Source data:
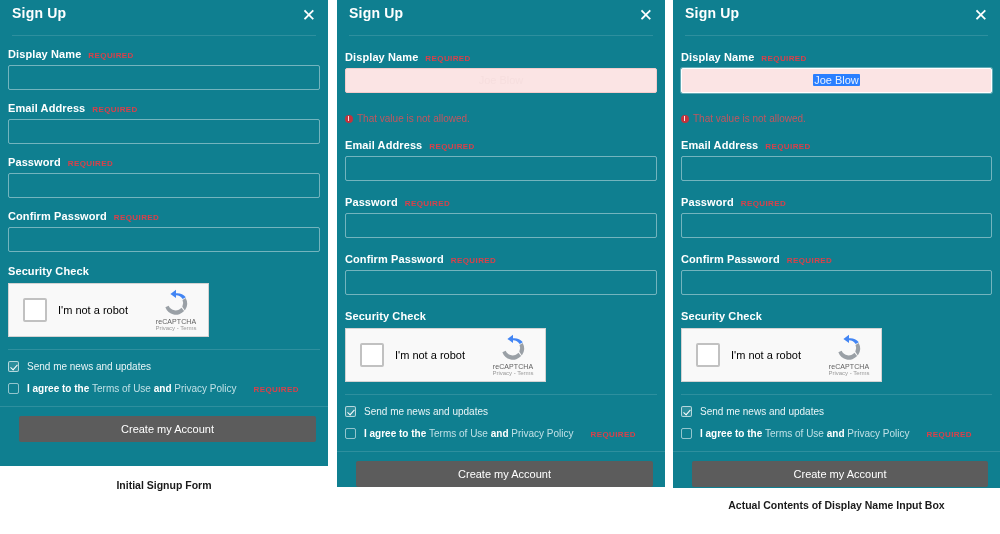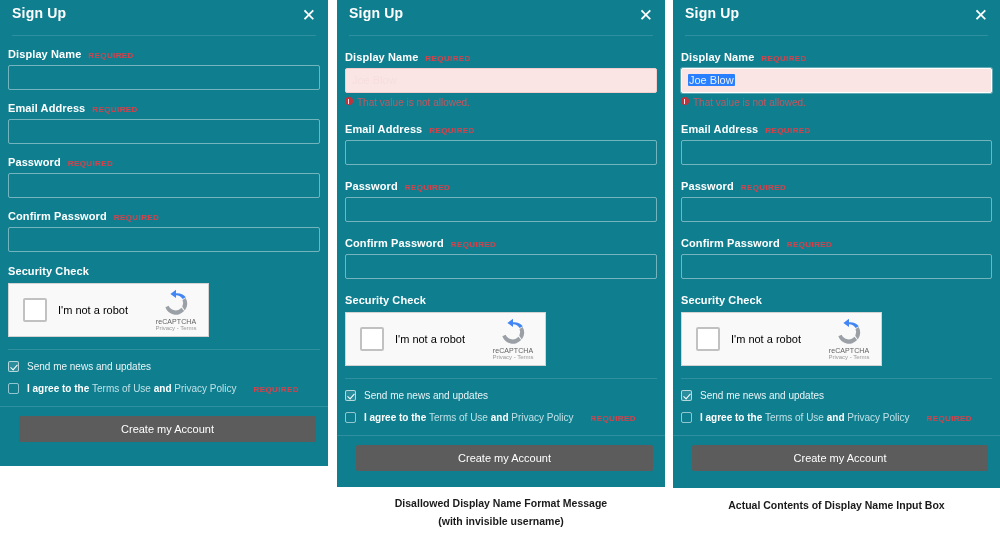"Joe Blow" .inp.err .ghost { text-align: none -> center }
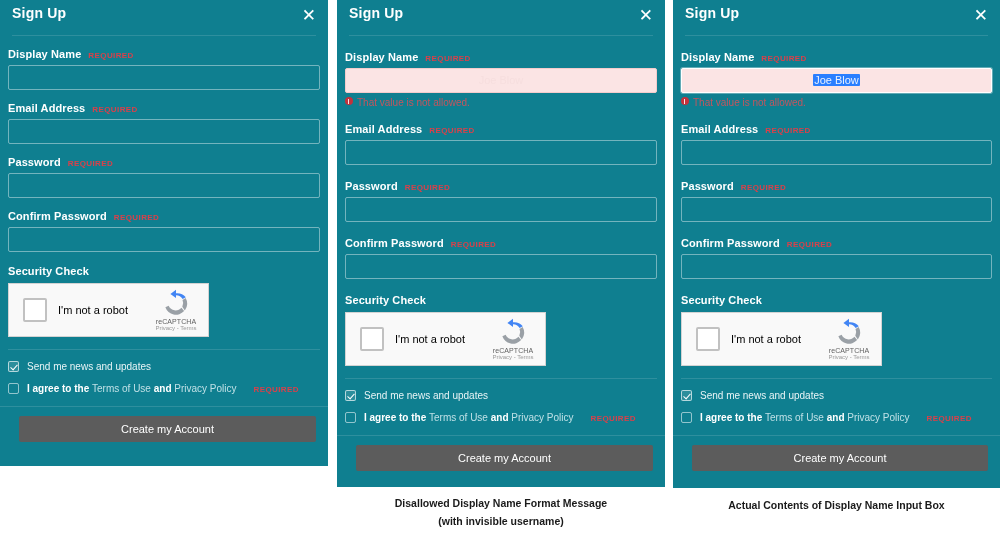"That value is not allowed." .errmsg { align-items: none -> center; margin-top: 4px -> 20px }
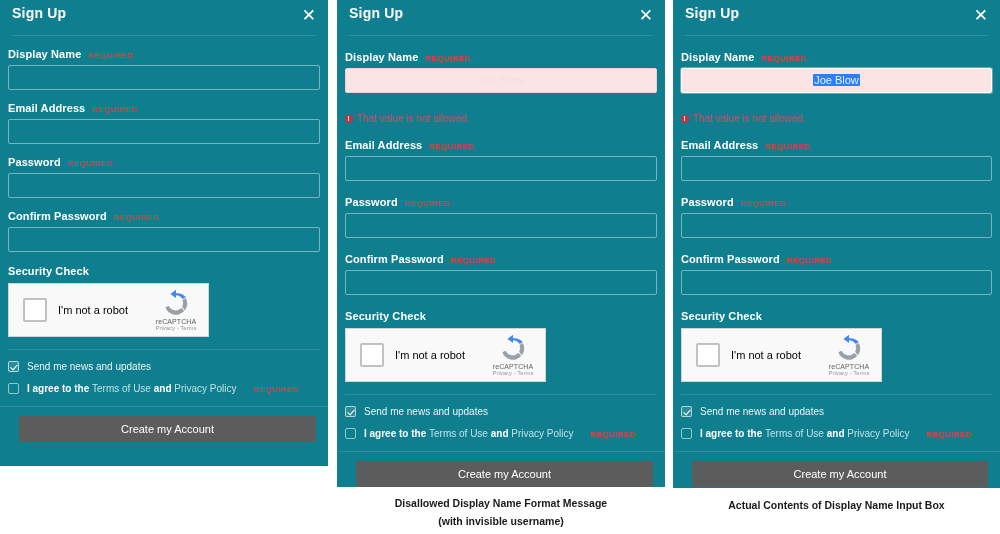"Initial Signup Form" div.caption { html: none -> <div> <div>Initial Signup Form</div> </div> }
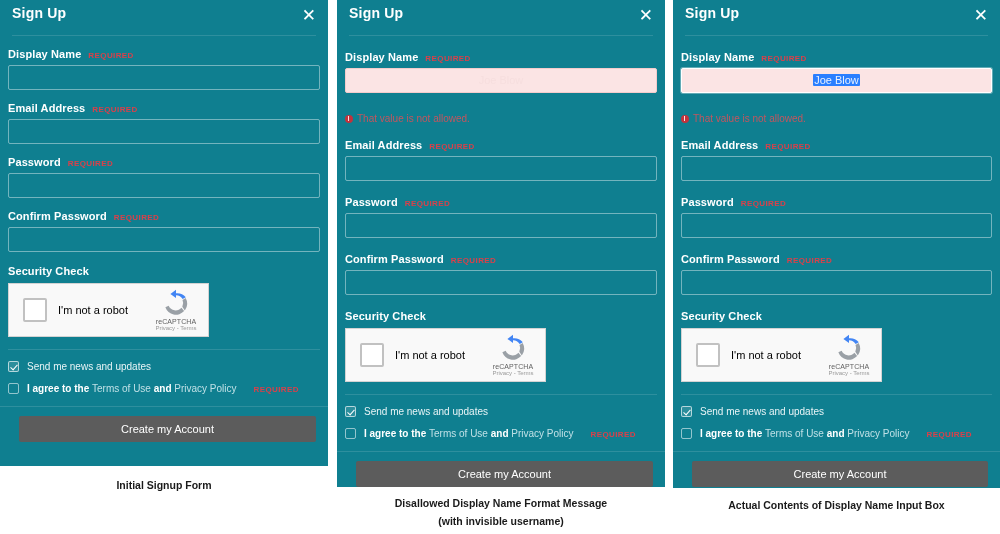"Disallowed Display Name Format Message" div.caption { html: <div> <div>Disallowed Display Name Format Message</div> <div>(with invisible username)</div> </div> -> none }
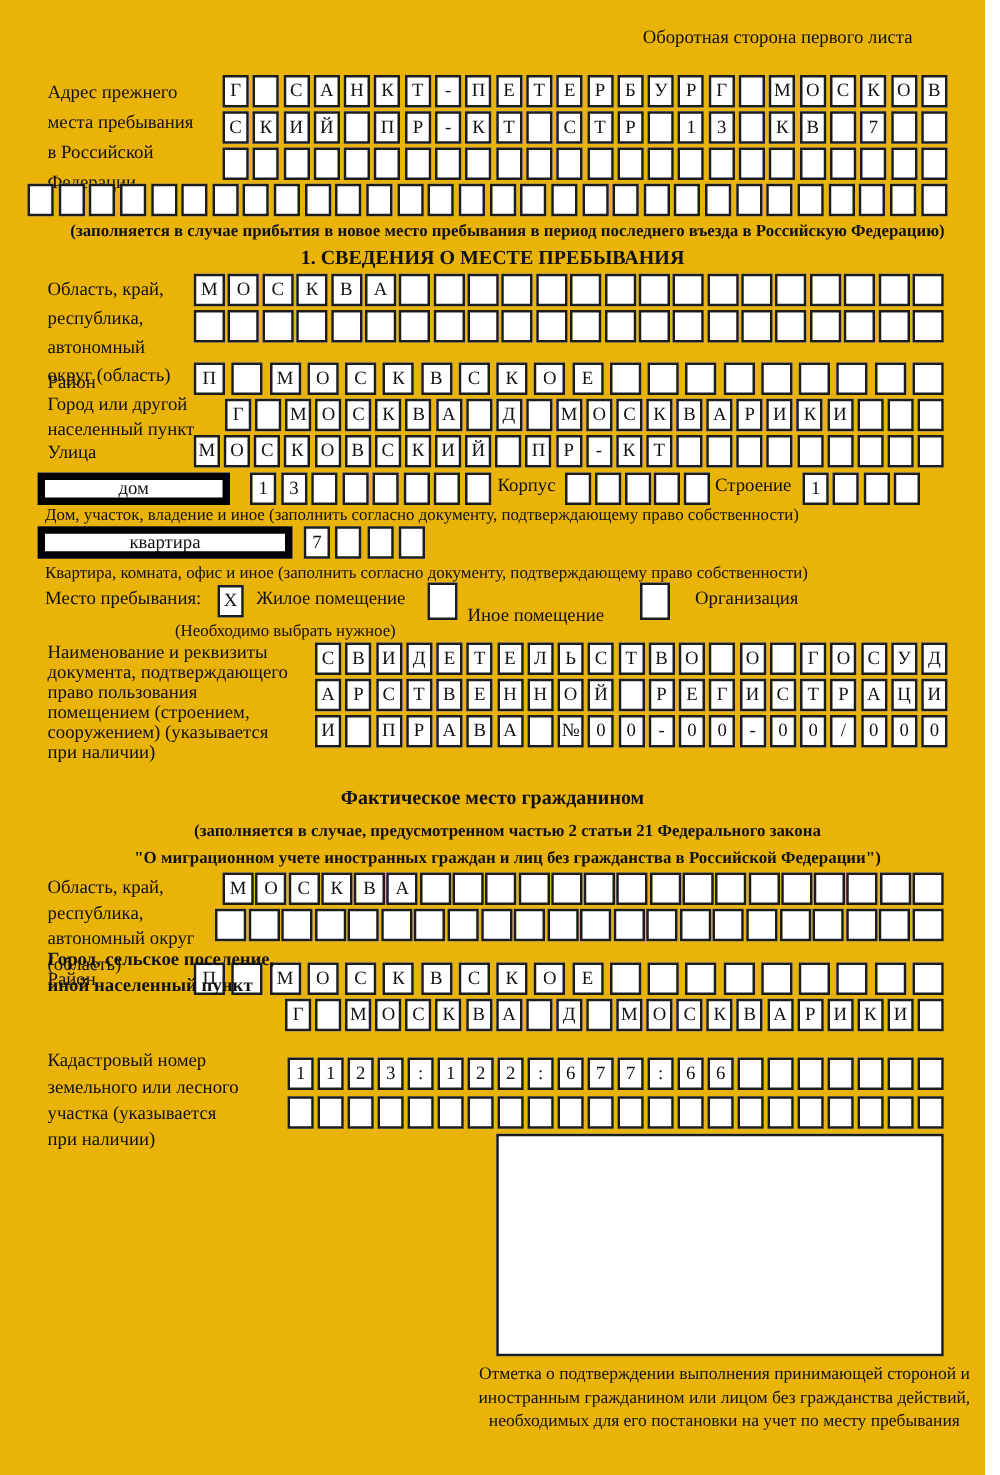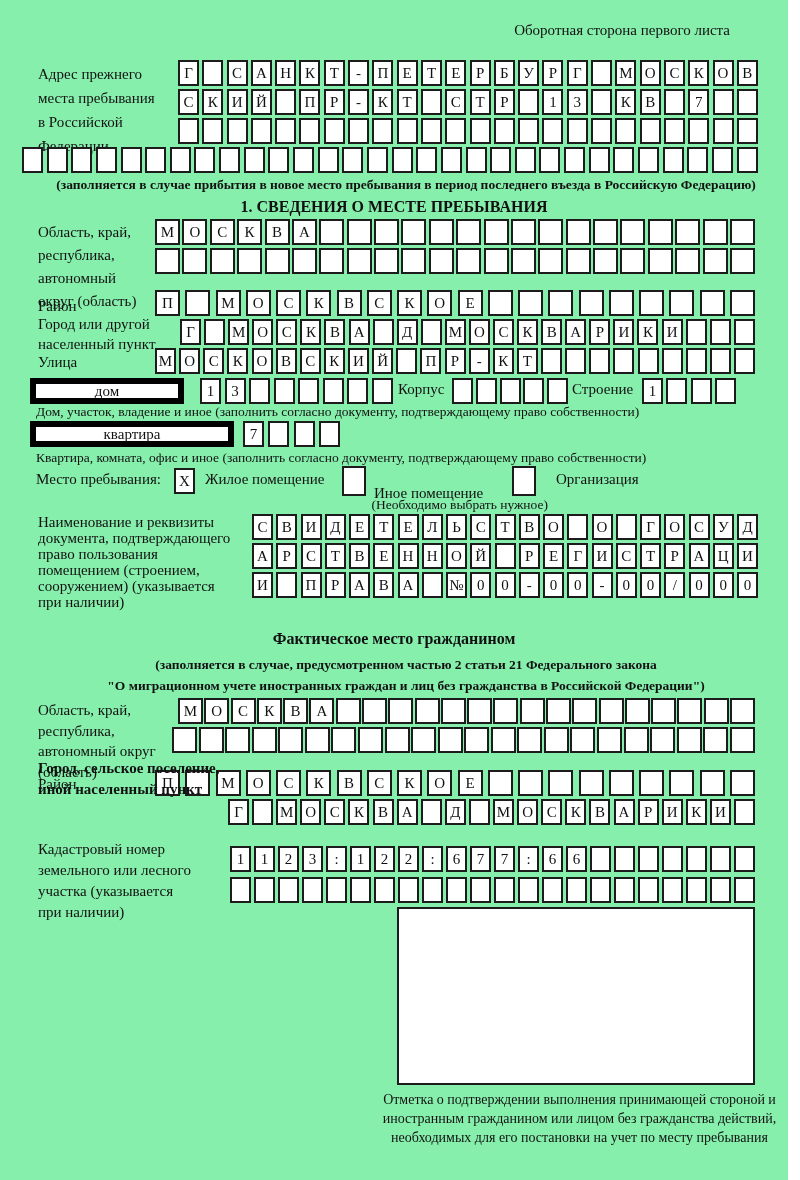"Оборотная сторона первого листа" #page { background: #86efac -> #eab308 }
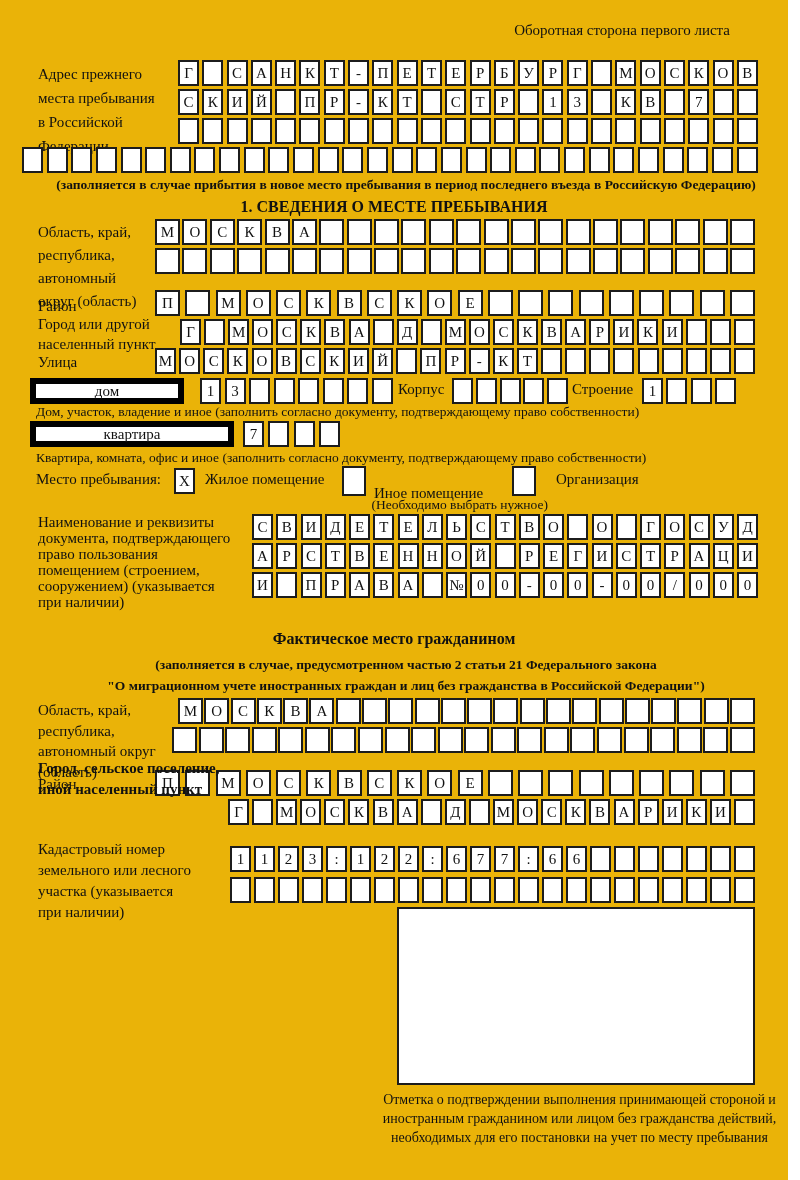"(Необходимо выбрать нужное)" div.abs { left: 168px -> 140px; text-align: right -> left }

Task objective: Each entry should be copied exactly as written, though any pictures stay out.

Final answer:
"Joe Blow" .inp.err .ghost { text-align: none -> center }
"That value is not allowed." .errmsg { align-items: none -> center; margin-top: 4px -> 20px }
"Initial Signup Form" div.caption { html: none -> <div> <div>Initial Signup Form</div> </div> }
"Disallowed Display Name Format Message" div.caption { html: <div> <div>Disallowed Display Name Format Message</div> <div>(with invisible username)</div> </div> -> none }
"Оборотная сторона первого листа" #page { background: #86efac -> #eab308 }
"(Необходимо выбрать нужное)" div.abs { left: 168px -> 140px; text-align: right -> left }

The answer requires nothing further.